Prompt: Every line containing the word "relative" is to be copied from the data below.

Provided records:
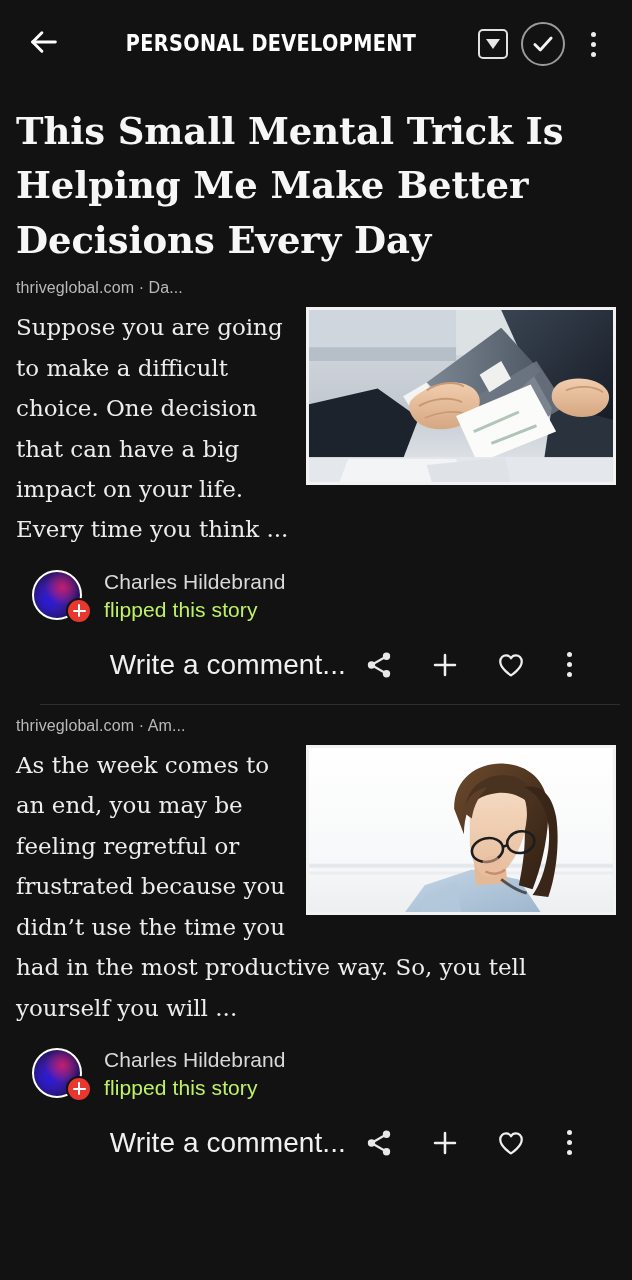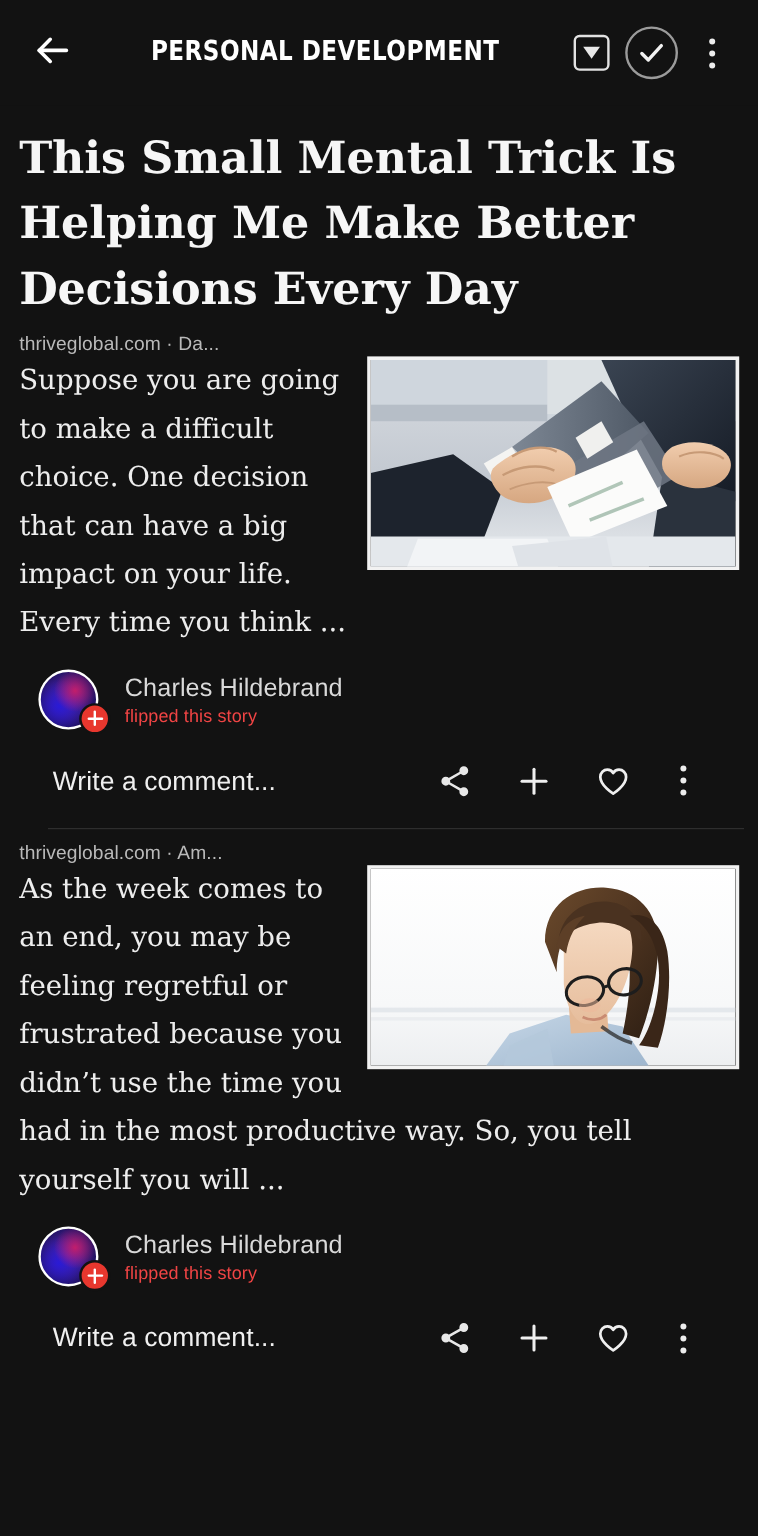--- a/index.html
+++ b/index.html
@@ -110,21 +110,21 @@
   .article-2 .headline { font-size: 29px; line-height: 1.60; padding-top: 14px; }
 
   .source {
     font-family: "Liberation Sans", sans-serif;
     font-size: 16px;
     color: #b9b9b9;
     margin-top: 12px;
     letter-spacing: 0.1px;
   }
 
-  .body-wrap { position: relative; }
+  .body-wrap { position: relative; margin-top: 10px; }
 
   .thumb {
     float: right;
     width: 310px;
     height: 178px;
     margin: 0 0 6px 14px;
     border: 3px solid #f2f2f2;
     overflow: hidden;
     position: relative;
     background: #1a1a1a;
@@ -169,37 +169,38 @@
   }
   .badge-plus::before { width: 13px; height: 2px; }
   .badge-plus::after  { width: 2px; height: 13px; }
 
   .attr-text { margin-left: 20px; }
   .attr-name {
     font-size: 21px; color: #d9d9d9; line-height: 1.33;
     letter-spacing: 0.1px;
   }
   .attr-sub {
-    font-size: 15px; color: #ef4444; line-height: 1.33;
+    font-size: 21px; color: #bef264; line-height: 1.33;
     letter-spacing: 0.1px;
   }
 
   
   .actionbar {
     display: flex;
     align-items: center;
     padding: 0 22px 0 28px;
     height: 62px;
     margin-top: 10px;
   }
   .comment-text {
-    font-size: 22px;
+    font-size: 28px;
     color: #f0f0f0;
     flex: 1 1 auto;
     letter-spacing: 0.1px;
+    text-align: right;
   }
   .act {
     width: 66px; height: 62px;
     display: flex; align-items: center; justify-content: center;
     flex: 0 0 auto;
   }
   .act.last { width: 50px; }
 
   .divider {
     height: 1px;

Output of the exercise:
-  .body-wrap { position: relative; }
+  .body-wrap { position: relative; margin-top: 10px; }
     position: relative;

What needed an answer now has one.